Withdrawing TFSA Funds Instead of Transferring To Avoid Fees
As expected I have been hearing a lot of negative vibe about the business/marketing practices of certain financial institutions that have suddenly dropped its tax free savings account interest rates. As a result, many people do not want to move their funds out of the account as well as their provider charges a fee to do so.
One way to avoid these transfer fees is to just simply withdraw your money when your term is up. Example, if you wanted to move $5000 from Financial institution A to Financial institution B, instead of requesting a transfer just withdraw all of our funds before the maturity date and manually deposit it into your new bank of choice.

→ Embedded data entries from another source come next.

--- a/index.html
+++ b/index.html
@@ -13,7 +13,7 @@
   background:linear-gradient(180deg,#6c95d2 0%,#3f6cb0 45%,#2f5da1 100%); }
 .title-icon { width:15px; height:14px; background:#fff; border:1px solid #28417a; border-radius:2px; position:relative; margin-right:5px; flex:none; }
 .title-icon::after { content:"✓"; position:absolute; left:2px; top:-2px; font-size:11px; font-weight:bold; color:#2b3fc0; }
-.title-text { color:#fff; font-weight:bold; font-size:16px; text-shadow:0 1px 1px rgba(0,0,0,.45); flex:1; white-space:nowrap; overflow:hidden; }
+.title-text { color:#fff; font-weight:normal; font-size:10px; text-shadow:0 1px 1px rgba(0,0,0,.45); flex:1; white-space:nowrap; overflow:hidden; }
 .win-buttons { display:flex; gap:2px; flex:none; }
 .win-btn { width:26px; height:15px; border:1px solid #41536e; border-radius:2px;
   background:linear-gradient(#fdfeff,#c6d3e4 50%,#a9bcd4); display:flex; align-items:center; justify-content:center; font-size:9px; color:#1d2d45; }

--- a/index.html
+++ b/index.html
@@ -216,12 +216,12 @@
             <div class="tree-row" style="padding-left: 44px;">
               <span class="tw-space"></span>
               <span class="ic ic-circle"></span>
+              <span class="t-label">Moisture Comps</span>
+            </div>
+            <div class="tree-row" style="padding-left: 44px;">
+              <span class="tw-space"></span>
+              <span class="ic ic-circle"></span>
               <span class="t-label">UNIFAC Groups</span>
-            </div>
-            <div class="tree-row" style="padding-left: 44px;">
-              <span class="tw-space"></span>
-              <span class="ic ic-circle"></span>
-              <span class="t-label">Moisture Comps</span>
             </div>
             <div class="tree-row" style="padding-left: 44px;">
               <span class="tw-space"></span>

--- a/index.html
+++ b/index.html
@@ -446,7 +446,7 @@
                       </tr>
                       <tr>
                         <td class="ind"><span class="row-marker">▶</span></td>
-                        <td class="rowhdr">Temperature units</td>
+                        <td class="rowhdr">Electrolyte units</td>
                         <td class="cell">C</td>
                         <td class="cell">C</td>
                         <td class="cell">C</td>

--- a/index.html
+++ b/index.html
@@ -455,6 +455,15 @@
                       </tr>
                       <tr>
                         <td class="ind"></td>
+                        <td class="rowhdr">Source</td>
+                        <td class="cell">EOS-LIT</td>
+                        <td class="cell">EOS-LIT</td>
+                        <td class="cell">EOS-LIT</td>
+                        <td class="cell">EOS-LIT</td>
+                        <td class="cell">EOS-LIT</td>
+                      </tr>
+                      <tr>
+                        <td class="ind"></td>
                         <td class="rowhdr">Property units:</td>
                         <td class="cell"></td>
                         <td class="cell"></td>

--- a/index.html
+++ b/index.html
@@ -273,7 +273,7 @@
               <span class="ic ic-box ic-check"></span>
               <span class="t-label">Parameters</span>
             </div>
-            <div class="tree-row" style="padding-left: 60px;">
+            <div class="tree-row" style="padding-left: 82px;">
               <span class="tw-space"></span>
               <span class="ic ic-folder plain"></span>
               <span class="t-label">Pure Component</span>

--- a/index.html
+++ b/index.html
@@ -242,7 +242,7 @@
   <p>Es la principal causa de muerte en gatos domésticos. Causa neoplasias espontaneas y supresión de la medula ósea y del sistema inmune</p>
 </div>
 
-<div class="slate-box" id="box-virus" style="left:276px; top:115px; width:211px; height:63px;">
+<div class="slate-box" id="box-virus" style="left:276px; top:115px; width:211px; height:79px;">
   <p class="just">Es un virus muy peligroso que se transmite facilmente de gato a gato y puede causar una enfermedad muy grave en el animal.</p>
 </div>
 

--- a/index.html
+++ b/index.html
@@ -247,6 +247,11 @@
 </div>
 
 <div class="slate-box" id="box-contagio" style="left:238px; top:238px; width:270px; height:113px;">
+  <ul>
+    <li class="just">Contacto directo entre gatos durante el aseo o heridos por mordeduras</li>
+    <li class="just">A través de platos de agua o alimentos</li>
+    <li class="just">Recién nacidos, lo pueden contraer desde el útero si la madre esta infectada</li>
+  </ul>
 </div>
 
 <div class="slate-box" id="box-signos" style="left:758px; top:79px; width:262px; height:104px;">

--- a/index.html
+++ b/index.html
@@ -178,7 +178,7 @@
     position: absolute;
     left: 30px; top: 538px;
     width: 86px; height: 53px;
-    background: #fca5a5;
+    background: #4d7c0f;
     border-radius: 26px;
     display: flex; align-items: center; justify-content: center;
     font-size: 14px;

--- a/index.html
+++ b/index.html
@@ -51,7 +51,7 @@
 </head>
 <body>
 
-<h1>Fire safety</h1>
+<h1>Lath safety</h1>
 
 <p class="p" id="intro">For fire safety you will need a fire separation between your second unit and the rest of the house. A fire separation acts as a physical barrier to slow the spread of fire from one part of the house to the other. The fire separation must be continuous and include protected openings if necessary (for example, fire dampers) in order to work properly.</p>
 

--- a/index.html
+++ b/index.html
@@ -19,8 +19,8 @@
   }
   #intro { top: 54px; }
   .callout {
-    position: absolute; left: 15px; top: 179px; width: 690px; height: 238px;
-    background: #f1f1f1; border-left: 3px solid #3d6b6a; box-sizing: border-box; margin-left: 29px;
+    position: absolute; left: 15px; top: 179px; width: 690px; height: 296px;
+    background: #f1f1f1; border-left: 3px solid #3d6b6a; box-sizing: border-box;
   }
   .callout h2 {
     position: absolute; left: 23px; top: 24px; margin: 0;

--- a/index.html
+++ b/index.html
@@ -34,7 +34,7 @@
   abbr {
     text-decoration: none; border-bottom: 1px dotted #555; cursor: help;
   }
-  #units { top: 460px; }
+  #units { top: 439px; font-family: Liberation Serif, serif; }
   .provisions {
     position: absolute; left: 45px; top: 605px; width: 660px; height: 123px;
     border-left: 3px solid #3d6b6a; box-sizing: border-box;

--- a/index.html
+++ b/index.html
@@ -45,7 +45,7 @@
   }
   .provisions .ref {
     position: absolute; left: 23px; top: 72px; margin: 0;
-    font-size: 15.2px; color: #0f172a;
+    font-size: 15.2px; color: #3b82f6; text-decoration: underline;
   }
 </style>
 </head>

PC Financial is a great example as they charge a hefty $50 transfer fee and this way you can avoid it.
3 Comments
TFSA on February 13th, 2009
If you take say $500 out this year you can still put the $500 back in your tax free savings account to earn more interest. However, transferring that fund with a different financial institution is a different story as most banks indicate that they have a fee attached with that.
Alex on April 23rd, 2009
Don’t do that – don’t withdraw if you have to re-invest the same year and you have reached your limit. Withdrawal creates room for following.
Comment on February 13th, 2009
My understanding is that once you withdraw money from a TFSA account, you can reinvest the same amount of money only the following year.